[Aim of the task]:
Reproduce only this stretch of the listing below: from the line with "color: #701a75 ->" through the line with "text: Look ->", exactly as written, with pictures excluded.

[Records for this task]:
------------------------------------------------
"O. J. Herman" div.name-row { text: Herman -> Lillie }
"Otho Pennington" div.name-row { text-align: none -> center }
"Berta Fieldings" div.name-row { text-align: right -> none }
------------------------------------------------
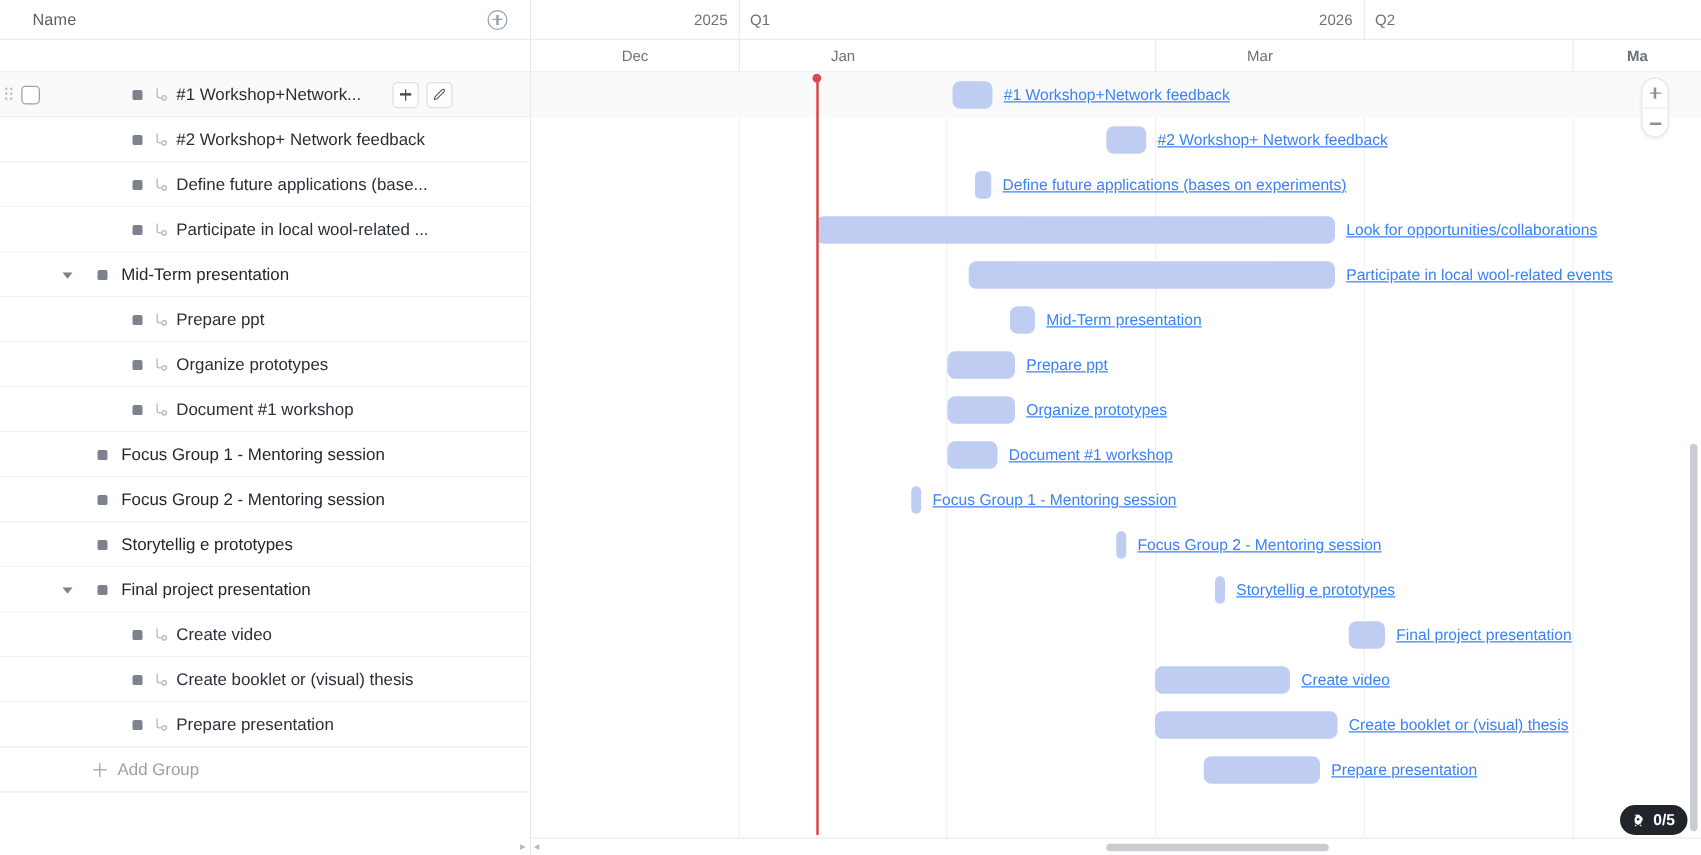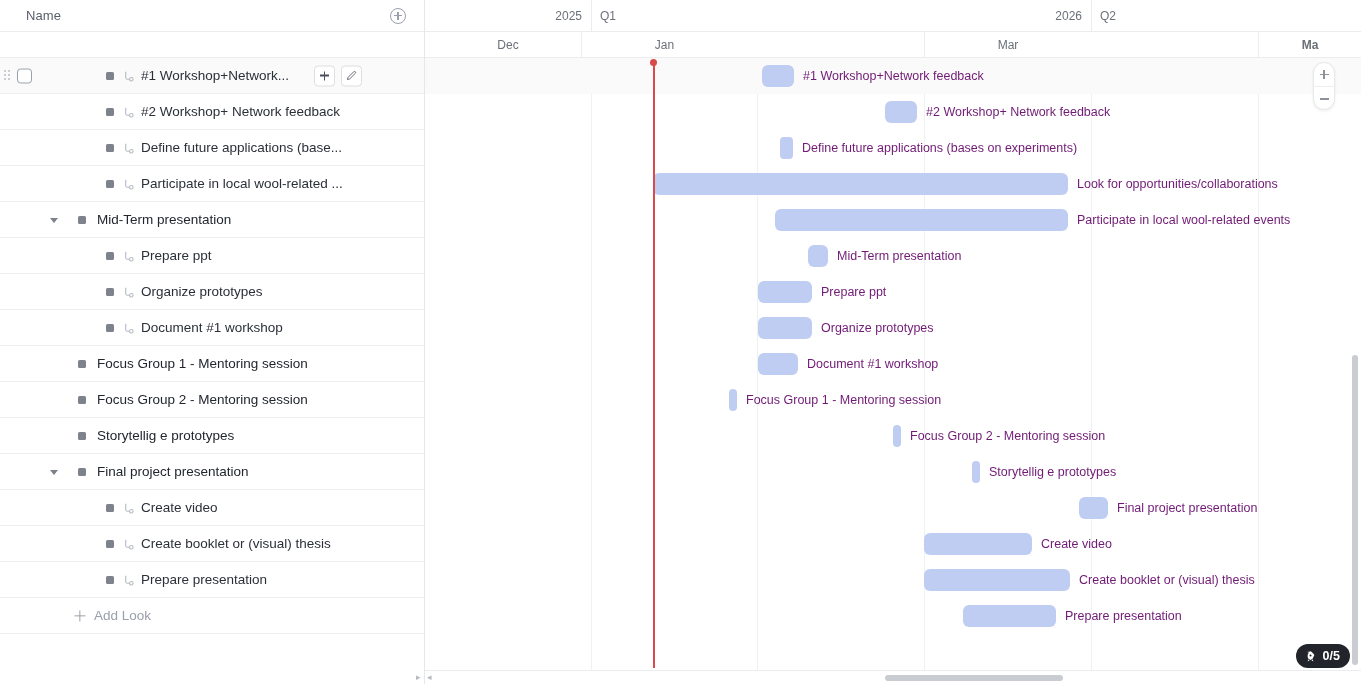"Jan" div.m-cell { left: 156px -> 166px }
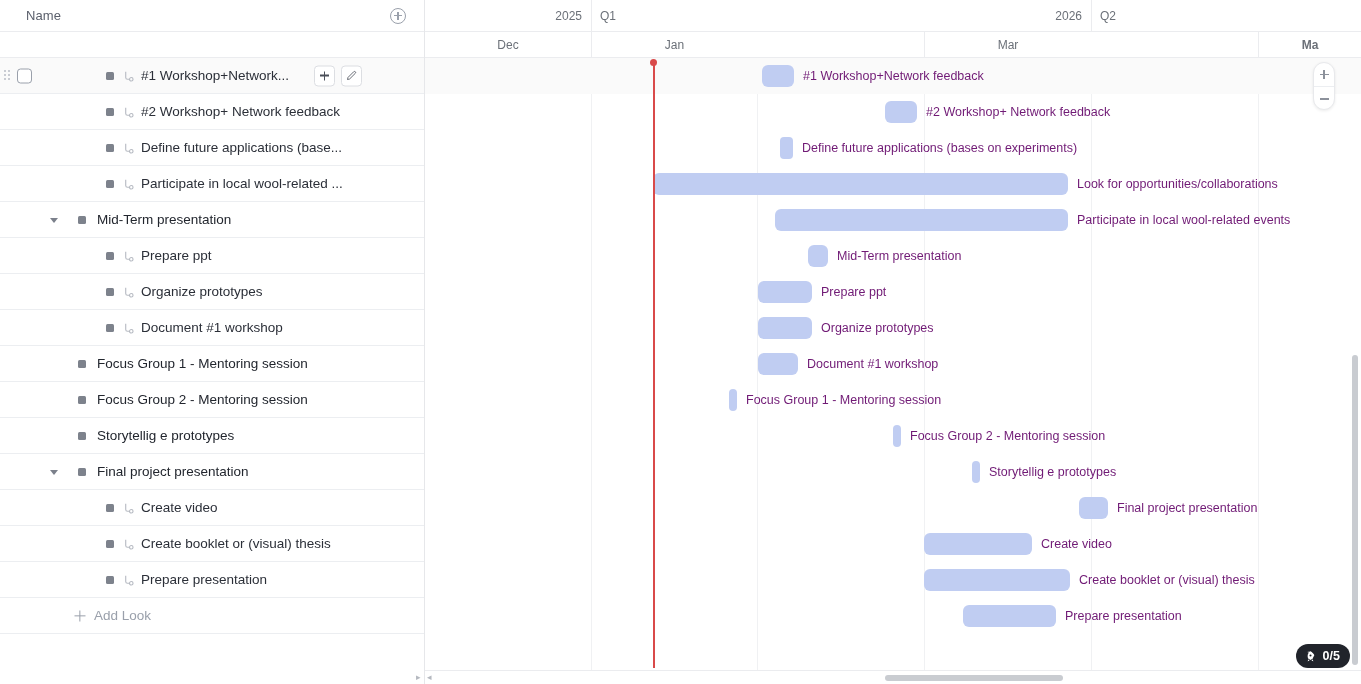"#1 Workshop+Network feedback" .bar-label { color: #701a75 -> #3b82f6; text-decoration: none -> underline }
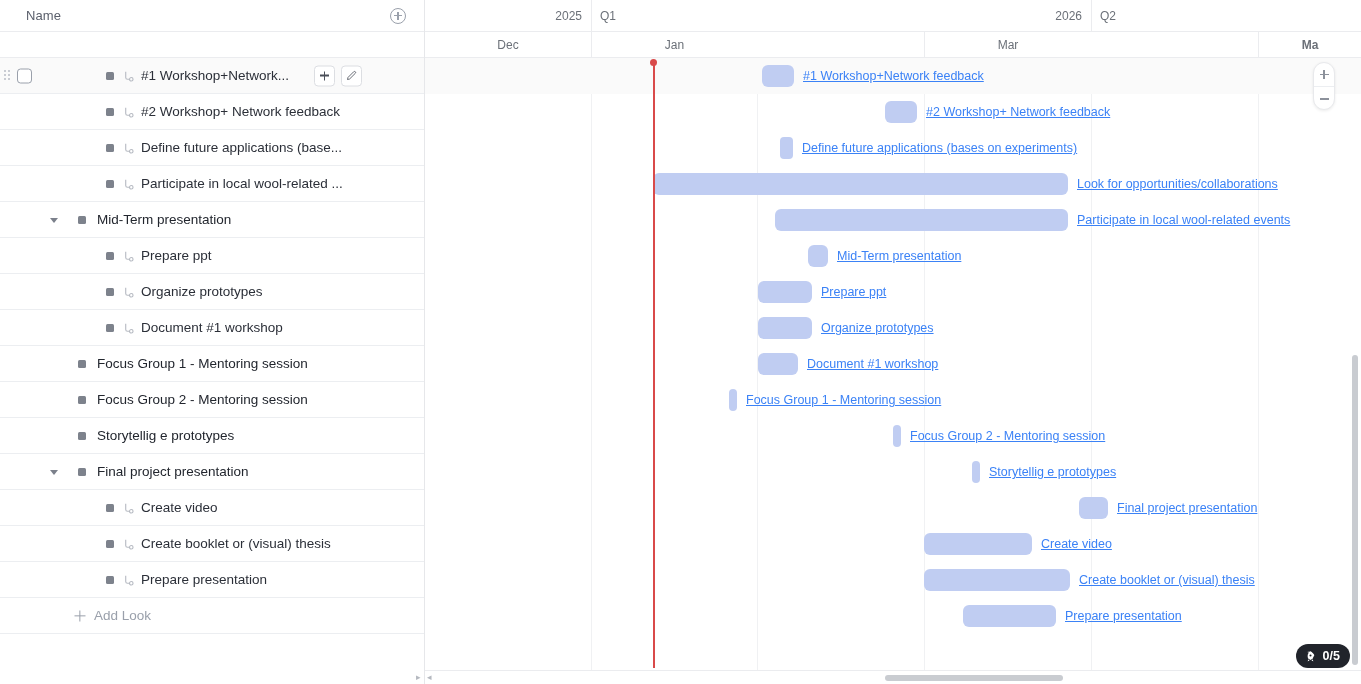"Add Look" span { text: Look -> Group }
------------------------------------------------
[Result]:
"#1 Workshop+Network feedback" .bar-label { color: #701a75 -> #3b82f6; text-decoration: none -> underline }
"Add Look" span { text: Look -> Group }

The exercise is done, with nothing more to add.